Two methods can help:
1) Creating a custom list to sort by a specific order.
2) Using coding, where each category is assigned a numerical code to preserve the correct sequence when sorting.

37
Q

What are cross-tabulations?

A

Cross-tabulations, also known as contingency tables, are used to examine the relationship between two or more categorical variables. They help in organizing and summarizing data, making it easier to identify patterns and relationships.

38
Q

Why use Cross-Tabulations?

A
  • Identify Relationships Between Variables: Cross-tabulations help in identifying potential associations between two variables, such as how one variable might affect another.
    Example: Analyzing whether gender (male/female) is related to the type of car a person prefers (SUV/sedan).
  • Compare Group Distributions: By displaying the frequency of various outcomes across different categories, they allow you to compare the distribution of one variable across the levels of another variable.
    Example: Comparing customer satisfaction levels (high, medium, low) across different regions (North, South, East).
  • Spot Trends and Patterns: Cross-tabulations make it easier to spot trends, patterns, or anomalies within the dataset by organizing data into an easy-to-read table.
39
Q

How Cross-Tabulations Are Constructed?

A
  • The table rows represent one variable, and the columns represent another.
  • Each cell in the table represents the count or frequency of occurrences for the intersection of those categories.
  • Row and column totals (marginal distributions) provide the total frequencies for each category independently.
40
Q

Why would you want to convert cross-tabulation data into percentages?

A

Cross-tabulation tables can be enhanced by adding row percentages and column percentages, which help in making comparisons between categories.

41
Q

What are row percentages?

A

This means the percentage is computed based on the total of each row.

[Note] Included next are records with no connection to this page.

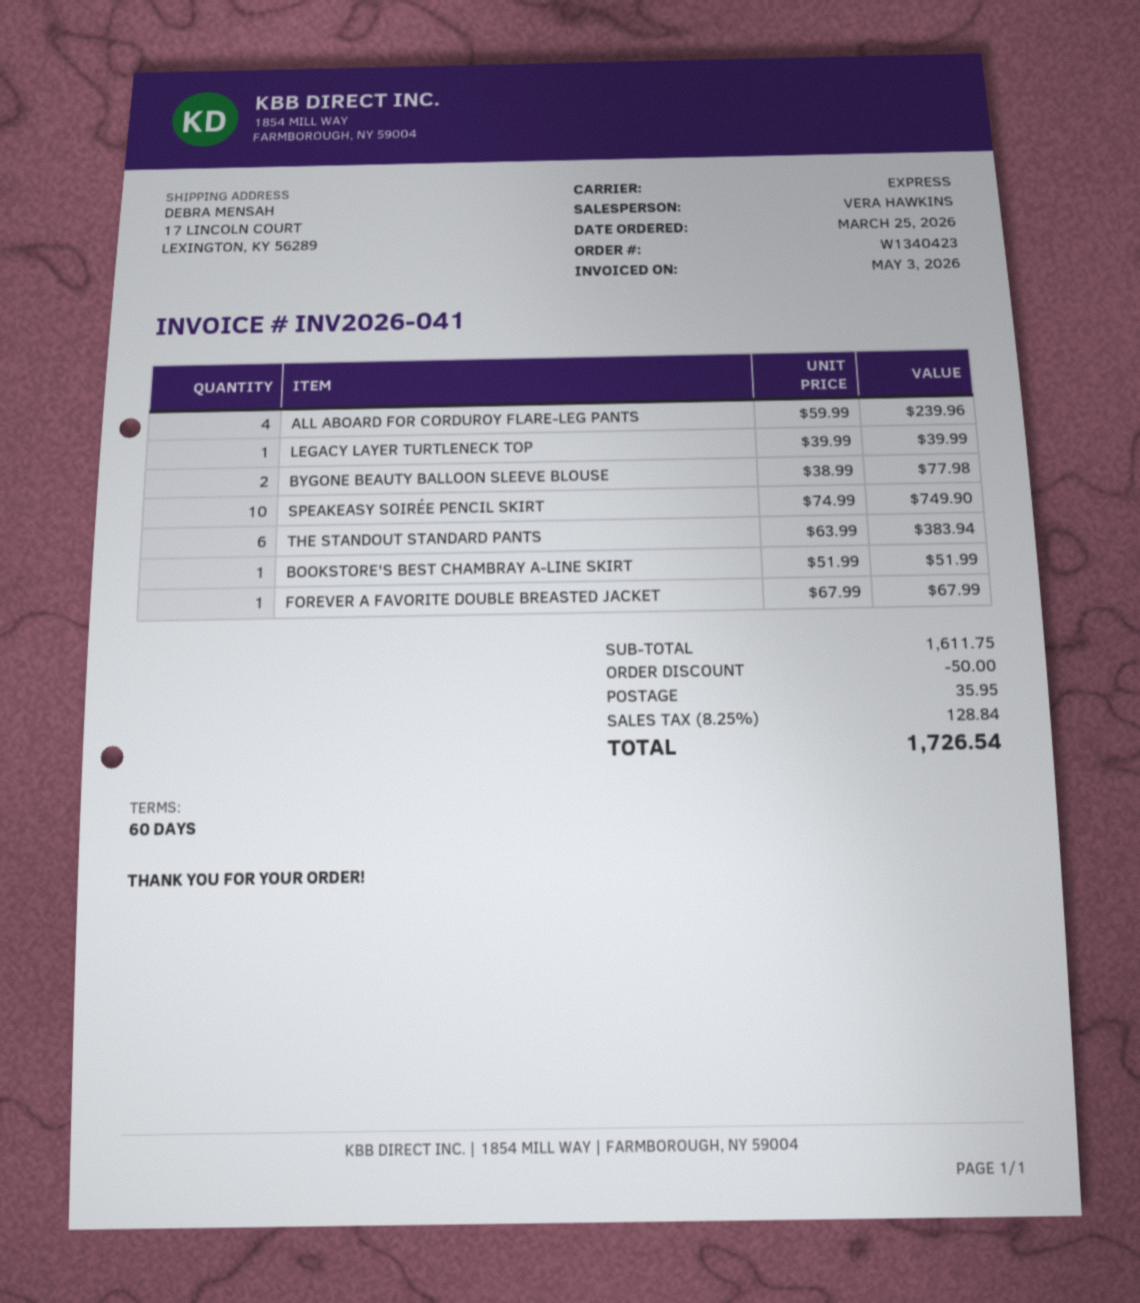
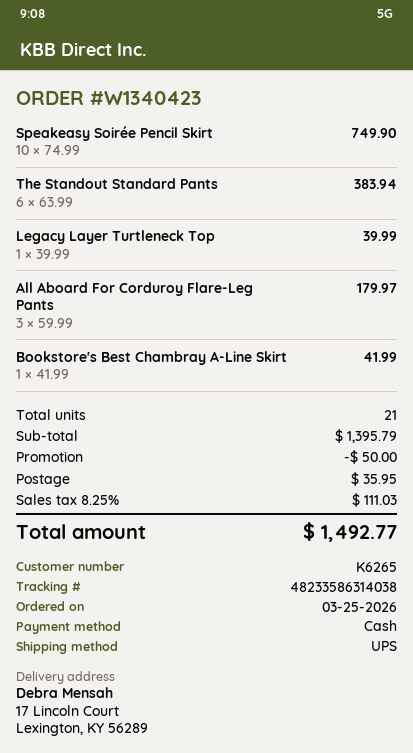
shipping method: express -> UPS
ALL ABOARD FOR CORDUROY FLARE-LEG PANTS: 4 x 59.99 = 239.96 -> 3 x 59.99 = 179.97
BYGONE BEAUTY BALLOON SLEEVE BLOUSE: 2 x 38.99 = 77.98 -> none
BOOKSTORE'S BEST CHAMBRAY A-LINE SKIRT: 1 x 51.99 = 51.99 -> 1 x 41.99 = 41.99
FOREVER A FAVORITE DOUBLE BREASTED JACKET: 1 x 67.99 = 67.99 -> none
subtotal: 1611.75 -> 1395.79
tax: 8.25% = 128.84 -> 8.25% = 111.03
total: 1726.54 -> 1492.77

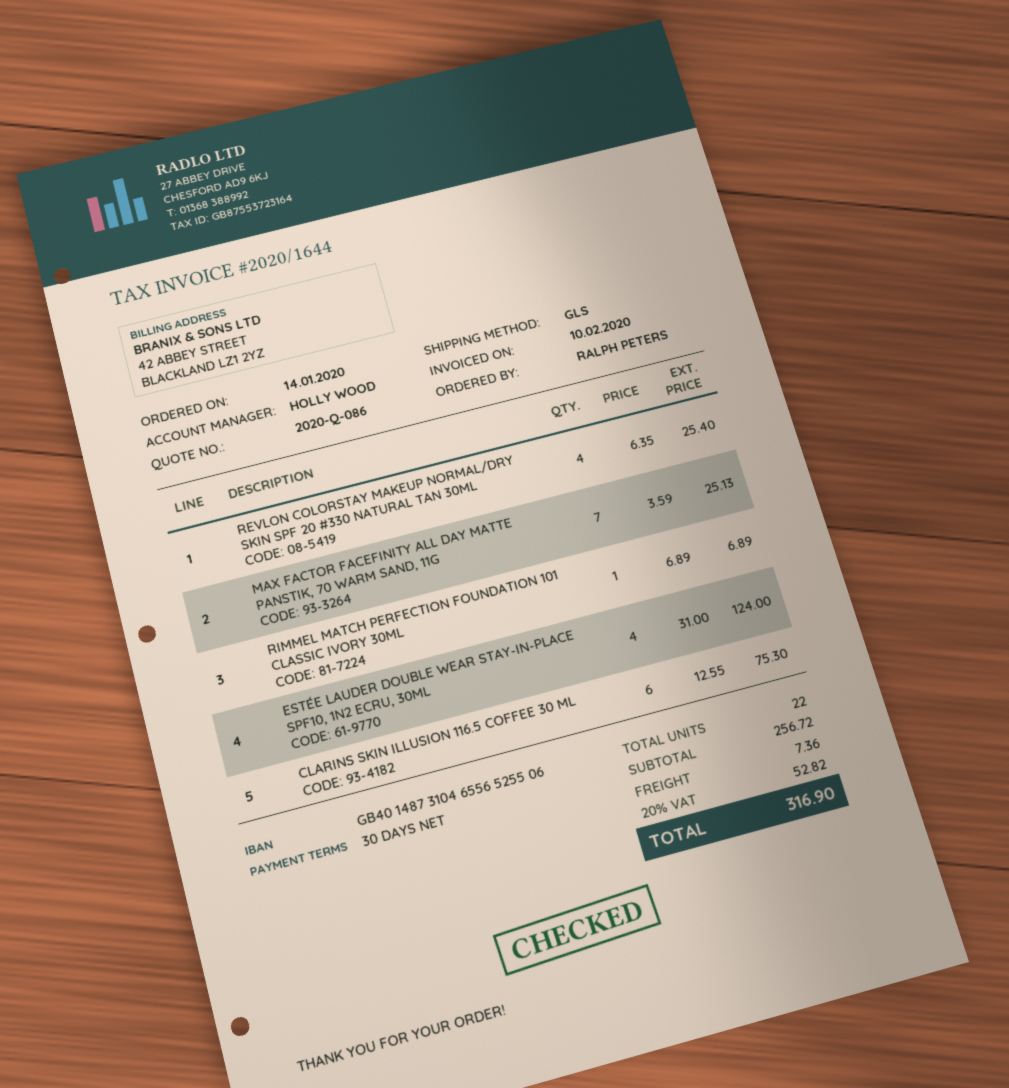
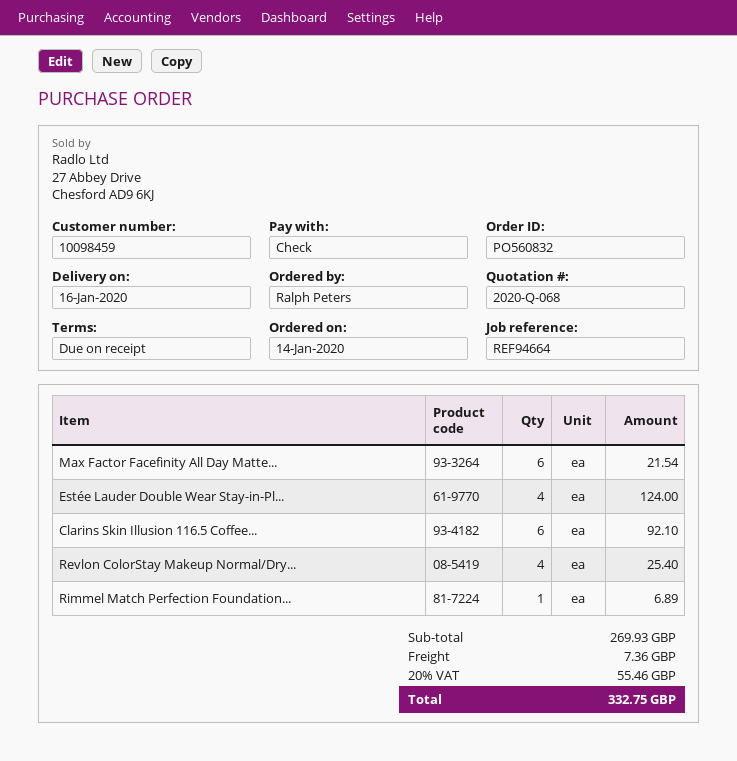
quote number: 2020-Q-086 -> 2020-Q-068
payment terms: 30 days -> on receipt
MAX FACTOR FACEFINITY ALL DAY MATTE PANSTIK, 70 WARM SAND, 11G: 7 for 25.13 -> 6 for 21.54
CLARINS SKIN ILLUSION 116.5 COFFEE 30 ML: 6 for 75.30 -> 6 for 92.10
subtotal: 256.72 -> 269.93
tax: 20% = 52.82 -> 20% = 55.46
total: 316.90 -> 332.75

Row percentage= (cell value/row total) x 100

42
Q

What Row Percentages Show?

A

Focus on comparing the distribution of the second variable within each category of the first variable (e.g., distribution of men and women across different organizations).

43
Q

What are column percentages?

A

Column percentages are calculated based on the total number of occurrences in each column.

Column percentage= (cell value/ column total) x 100

44
Q

How else can data in a cross- tabulation be represented?

A

It is possible to represent the data in a cross tabulation in bar chart form by using a
component bar chart (which Excel calls a stacked column chart).

45
Q

What are the limitations of cross tabulations?

A

Cross-tabulations allow us to explore the relationship between two categorical
variables, but sometimes relationships can be even more complicated. There may be
more levels

46
Q

What are Sunburst Charts and why are they used?

A

Sunburst charts are a visual tool used to represent hierarchical data. They are useful for breaking down data into multiple layers or categories, making it easier to see the relationships and subcategories within the data.

47
Q

How are Sunburst Charts structured?

A

Sunburst charts have a circular layout, with inner rings representing main categories and outer rings representing subcategories. Each layer expands from the center outward, showing subdivisions at each level of the hierarchy.

48
Q

Why are Sunburst Charts easier to understand than other charts?

A

They simplify the visualization of complex hierarchical structures, allowing users to quickly grasp relationships between different categories and subcategories by showing the data in an intuitive, visual format.

49
Q

How should the data be structured for creating a Sunburst Chart?

A

The data should be structured with the main category listed first, followed by its subcategories. A third column should include the frequency or count of each subcategory.

50
Q

What are the steps to create a Sunburst Chart in Excel?

A
  1. Highlight the relevant data (e.g., columns with categories and frequencies).
  2. Go to the Hierarchy Charts menu in Excel.
  3. Select the Sunburst Chart option.
51
Q

What are the limitations of Sunburst Charts?

A
  • Label Visibility: Labels might overlap or be cut off if the chart is small.
  • No Frequency Display: Unlike pie charts, sunburst charts do not automatically display frequencies or percentages on the plot, which limits detailed numeric analysis.